Lack of access to clean water affects an estimated 663 million worldwide. "We solved this problem in the west 100 years ago, so to clear that first hurdle of just explaining that this is an issue has been a challenge for us," said Damon, who's made it his mission to share the stories of those affected. The Buy a Lady a Drink campaign funnels money into sustainable drinking innovation via sales of chalices designed by artists in Brazil, Uganda, Cambodia and other countries affected, and by sales of Stella Artois worldwide. "These are real human beings, and it's impossible not to see the faces of your own children in the faces of these children."

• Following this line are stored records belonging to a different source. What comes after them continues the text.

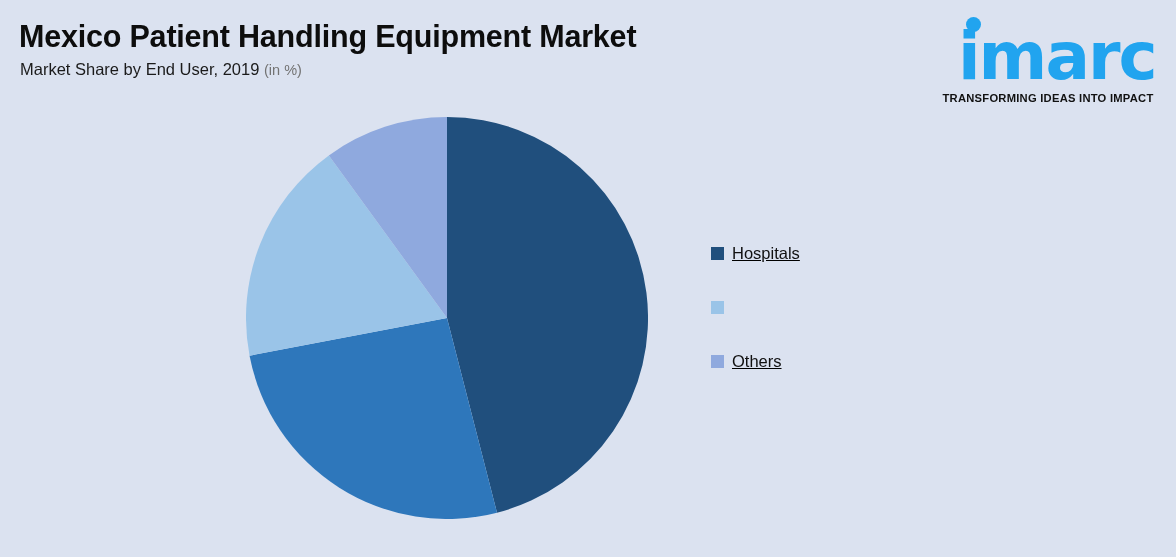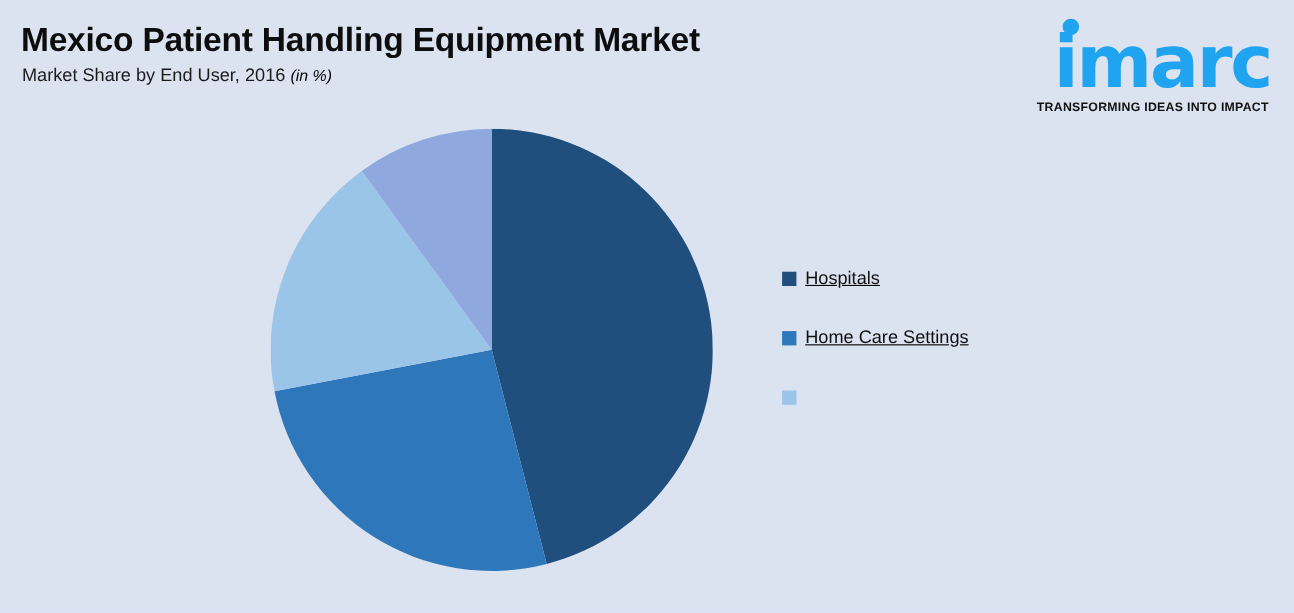"Market Share by End User," span { text: 2016 -> 2019 }
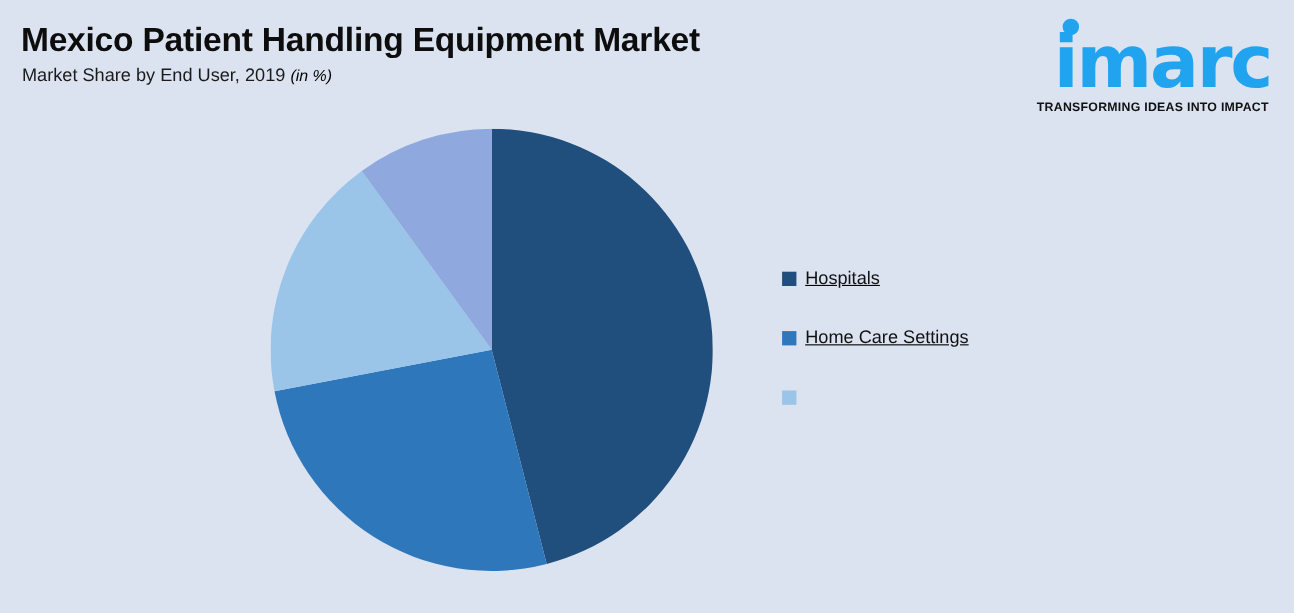"(in %)" #subtitle-suffix { color: #000000 -> #737373; font-style: italic -> none }
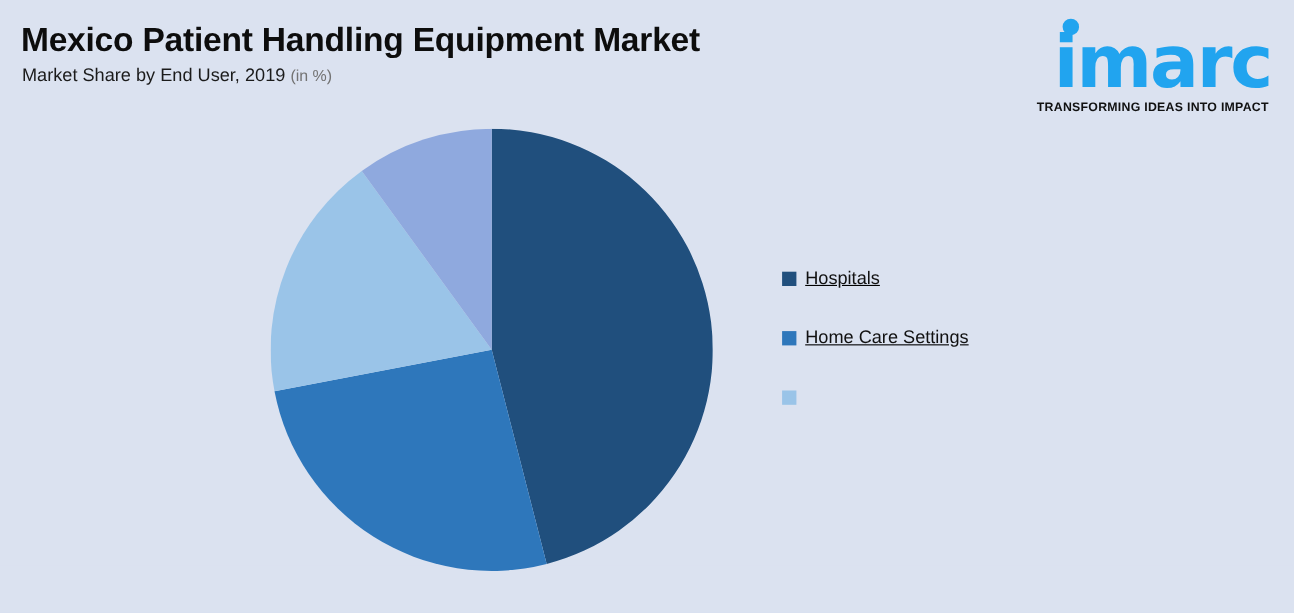"Home Care Settings" div.legend-item { html: <div> <span></span> <span>Home Care Settings</span> </div> -> none }
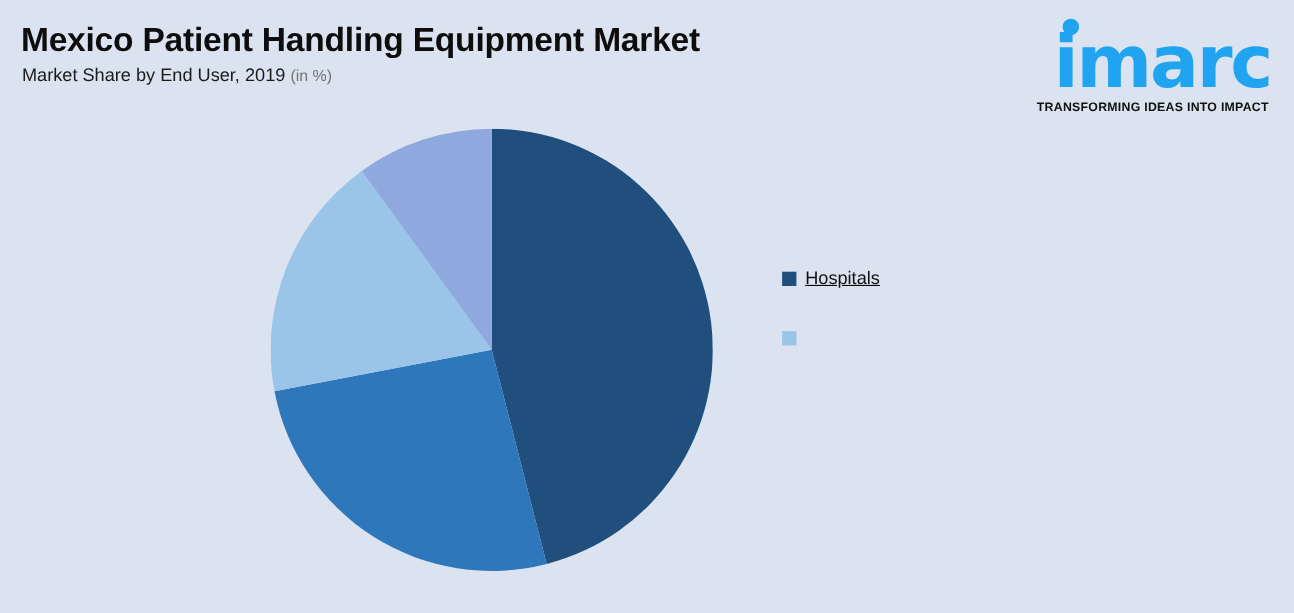"Others" div.legend-item { html: none -> <div> <span></span> <span>Others</span> </div> }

Why is water a women's issue? In the countries Water.org serves, the duty of collecting water falls on women and girls, who often walk miles daily to gather the what they'll need for drinking, bathing, cooking, and cleaning. Even when they pay exorbitant prices, the water they purchase is still at risk of containing contaminants that can sicken or kill their families. The all-consuming task of collecting water makes it impossible for many women and girls to gain an education or earn money.

Courtesy of Water.org

An unspoken consequence of the water crisis in the developing world is its impact on sanitation. Worldwide, fewer than one in three people has access to a toilet. Without the ability to relieve themselves in privacy, women regularly restrain themselves until nightfall, a practice that puts them at risk for infections and a host of other diseases. Venturing to secluded areas in the night also makes them vulnerable to attacks. The safety and dignity granted by simple access to a toilet has far-reaching implications, medically and culturally.

Gary White has been working in water rights for decades. In 1990 he founded WaterPartners which in 2009 merged with Matt Damon's H2O Africa Foundation to create Water.org. "We're trying to create an on-ramp for people so that they can take action," White told mbg. The foundation makes microloans available to women in developing countries, who organize shared access to a well and toilets with their communities. Since introducing these opportunities, White has seen an increase in girls' school attendance and rising levels of literacy rates. Better hygiene has led to decreases in child and maternal mortality. And women's roles in society are evolving as they gain knowledge and skills that give them greater individual autonomy. "People want to engage in this in a way that can draw other people in and not just ourselves." Said White. "It's easy to make a donation. Just go to Water.org. That's important, but we wanted to give people another onramp. Now you can buy a round of drinks for your friends and know that you just bought water for people for a year."